Additionally, 2021 has seen the largest three PBMs increase the number of specialty therapies they have excluded from their standard formularies. As Drug Channels’ Adam Fein explains, formulary exclusions have emerged as a powerful tool for PBMs to gain additional negotiating leverage against manufacturers. However, exclusions typically result in a patient’s OOP costs increasing, impacting on access to a particular therapy. They raise the prospect of non-medical switching, defined as altering a patient’s drug therapy for reasons other than a drug’s efficacy, side effects, or clinical outcome, which can have irreversible implications. For example, a patient may switch from Cosentyx which was preferred for plaque psoriasis in 2020, to Taltz which is preferred in 2021, but cannot go back onto Cosentyx if the formulary status switches back again as they will likely be resistant.

Where do we go from here? What is the future direction of PSPs?

Several major reviews have shown that PSPs can deliver a significant improvement in patient outcomes, and, in doing so, benefit both the health systems and the pharmaceutical companies at the same time, but how can we ensure they executed as intended?

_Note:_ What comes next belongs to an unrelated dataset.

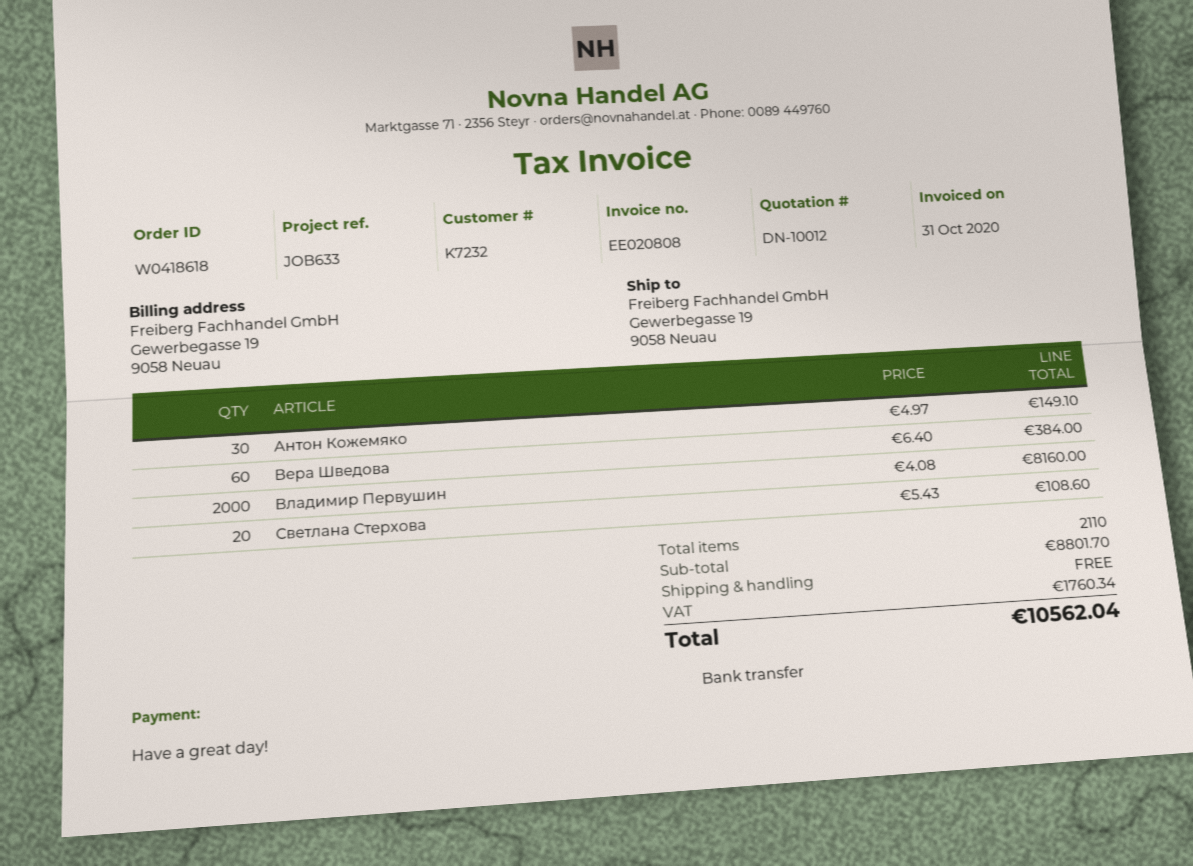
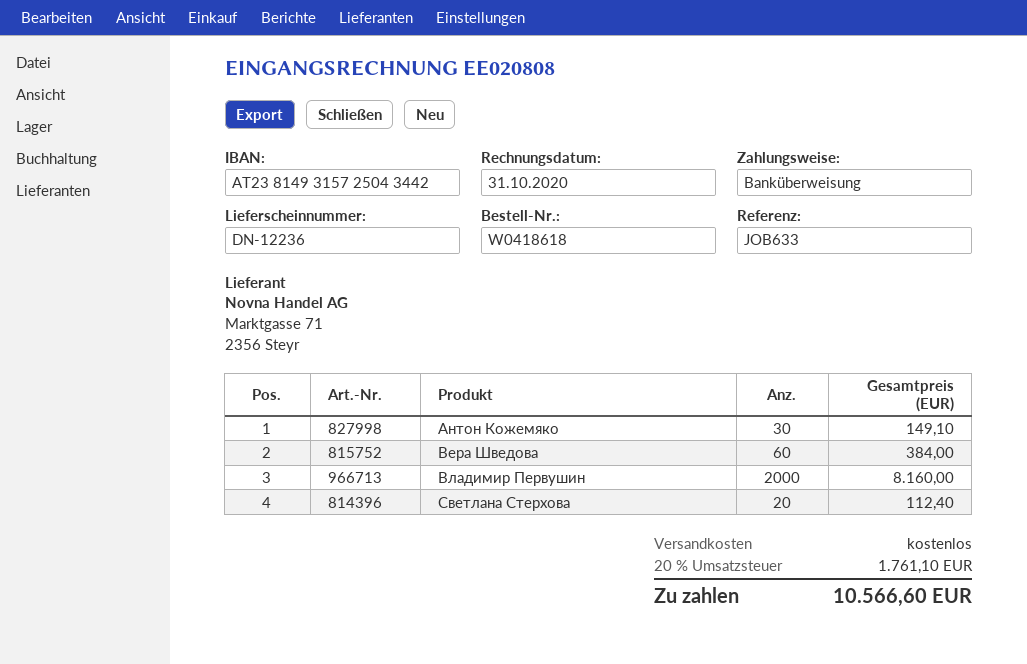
Светлана Стерхова: 20 for 108.60 -> 20 for 112.40
tax: 1760.34 -> 1761.10
total: 10562.04 -> 10566.60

Perhaps Novartis have taken a step in the right direction with their CAR-T travel assistance program. The federal health agency has made a special ruling to allow Novartis to pay for travel, lodging, meals and other OOP expenses, which would normally be punishable under the anti-kickback statue, based on Novartis’ argument that rural patients living far from a treatment center could suffer from significant health risks or even death if they couldn’t afford travel. Novartis cooperated with authorities to define eligibility criteria that help ensure the program is only used by specific low-income patients and not marketed in such a way as to influence prescribing decisions.

This example is not perfect, but highlights how more transparency and cooperation between stakeholders is required to benefit patients which in turn benefits the entire healthcare system as their improved outcomes reduce the overall cost of care.